He’s spoiled.
I want to keep him that way. It’s better than the alternative, which is what I am.
The anchor who will drown if I’m not careful.
His long fingers flex around my thigh. “Lydia,” he says again. The rough edge to his words he gets when he’s angry bites at his tone. “Tell me you won’t.”
I smile at him. I only ever do. But I still say, “Get your fucking hand off me, and I promise I won’t.”
He looks down where he’s touching me, and he doesn’t move. “Tell me why you hate it,” he says softly. “Tell me why you never hug me. Or Fox. Or Berlin. Or…” His mouth presses into a thin line. He looks up at me then. “Or Lynx.”
My heart picks up speed when I think of Lynx, and what it is Lele is asking me. My nostrils flare. The void is filling up quickly.
I snatch his hand off me, flinging it toward himself.
Then I turn to stare at the screen. There is a memory begging to be released. Bloody and sticky and cold and there is a boy, but I don’t know him.
“I’m not interested in a therapy session with you, Le.”
It’s beena week since my brother had a seizure in my arms.
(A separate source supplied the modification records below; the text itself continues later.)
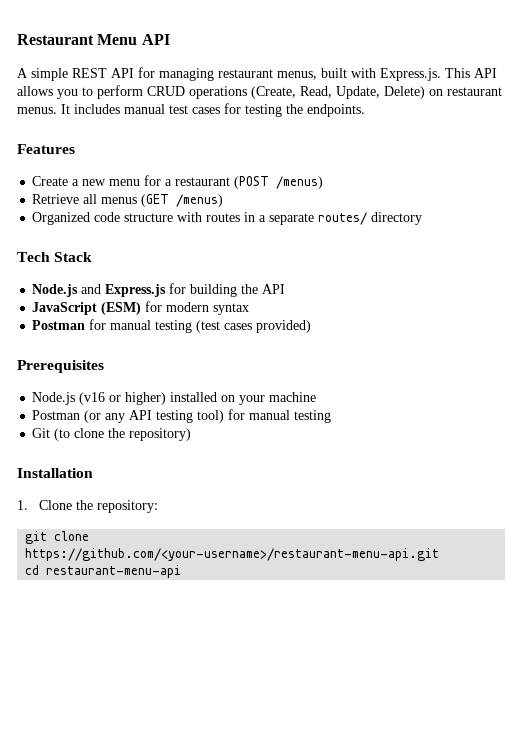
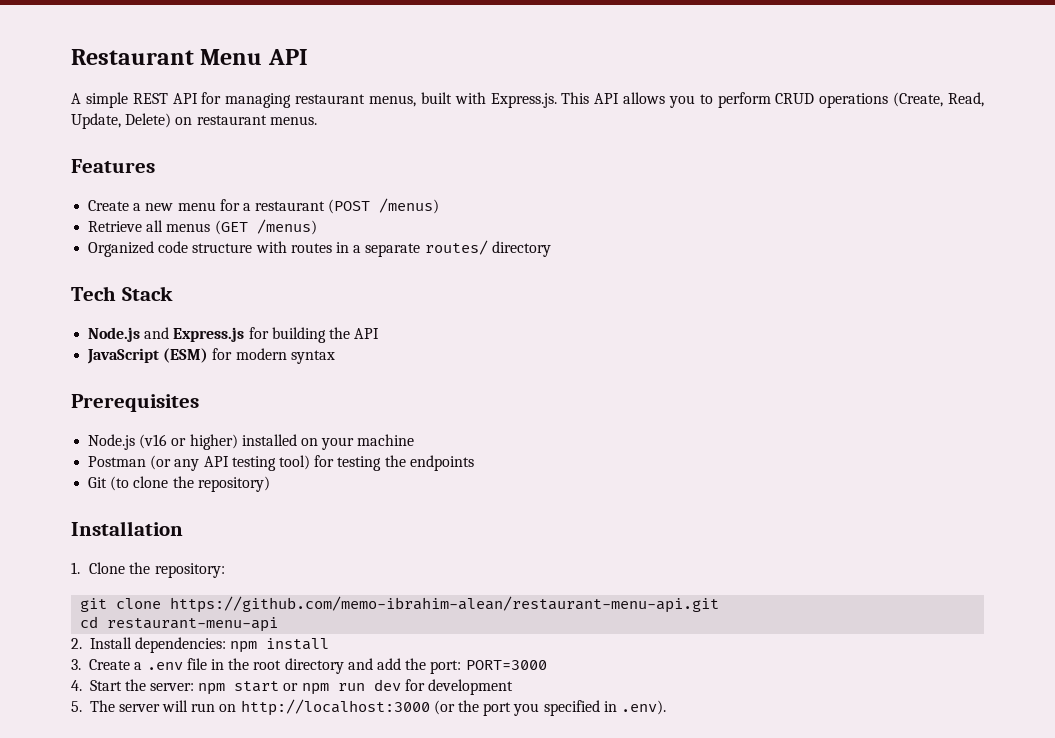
- It includes manual test cases for testing the endpoints.
- Postman for manual testing (test cases provided)
- Postman (or any API testing tool) for manual testing
+ Postman (or any API testing tool) for testing the endpoints
- git clone https://github.com/<your-username>/restaurant-menu-api.git
+ git clone https://github.com/memo-ibrahim-alean/restaurant-menu-api.git
+ 2. Install dependencies: npm install
+ 3. Create a .env file in the root directory and add the port: PORT=3000
+ 4. Start the server: npm start or npm run dev for development
+ 5. The server will run on http://localhost:3000 (or the port you specified in .env).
A little less than that since I found out the identity of the man responsible for the drug he took. The darkened moment we shared inside a funeral home has played on a loop in my mind, and I no longer wonder why my uncle didn’t tell me he was nearby. If he had, would I have been able to stay away? Less than six years between then and now, but it’s like an entire lifetime for me.
Yet I still remember it.
His hand around my throat.
The way his eyes flashed when he saw my broken fingers.
No one had ever been mad on my behalf; not until then. Even Lele didn’t know what really happened to me; all my injurieswere stitched up with excuses for my brother. An unspoken agreement between my uncle and I, it was easy to use them on anyone who asked.
But somehow, Storm Leary knew.
Now I have an excuse to go after him.
And his possible girlfriend.
I saw her outside the gym on Ely University’s campus two days ago, sitting on a bench and staring into a fountain like she might drown herself in it. She’s gorgeous, sunshine and southern, and it’d be tragic if Storm Leary found Sloane Stevens shattered into pieces on his fucking doorstep.
And he might.
I haven’t decided yet.
It depends on if Lele wakes up from this coma.
He has to. I know that. But right now, he’s still in it. Still at Astor Memorial. Still unresponsive.
And my uncle is avoiding me. I need to know how long Storm has been in Ellicottville, why Lynx thought I should be so fucking close to him, and what it will take to call off this truce Lynx and Storm’s parents have that I don’t even understand.
That’s why I’m tailing a very much alive Storm tonight from a distance as he drives his zippy little black WRX through an empty stretch of the mountains between my territory and his, rounding up and up a hill that I know has one exit to a gas station and a shit coffee shop, and nothing else.
It’s the middle of the night, and we’re thankfully not the only cars on the road. But soon, he’ll realize I’m following him. And soon, he’ll know I want him dead.
The thing is, though, I can’t kill him yet if I plan on murdering Sloane.
If my brother doesn’t wake the fuck up soon, I want Storm to watch his blond haired, pretty-eyed girlfriend die.
That’s the only fitting punishment. And maybe Eve was right. Maybe I’m more like my uncle than I thought.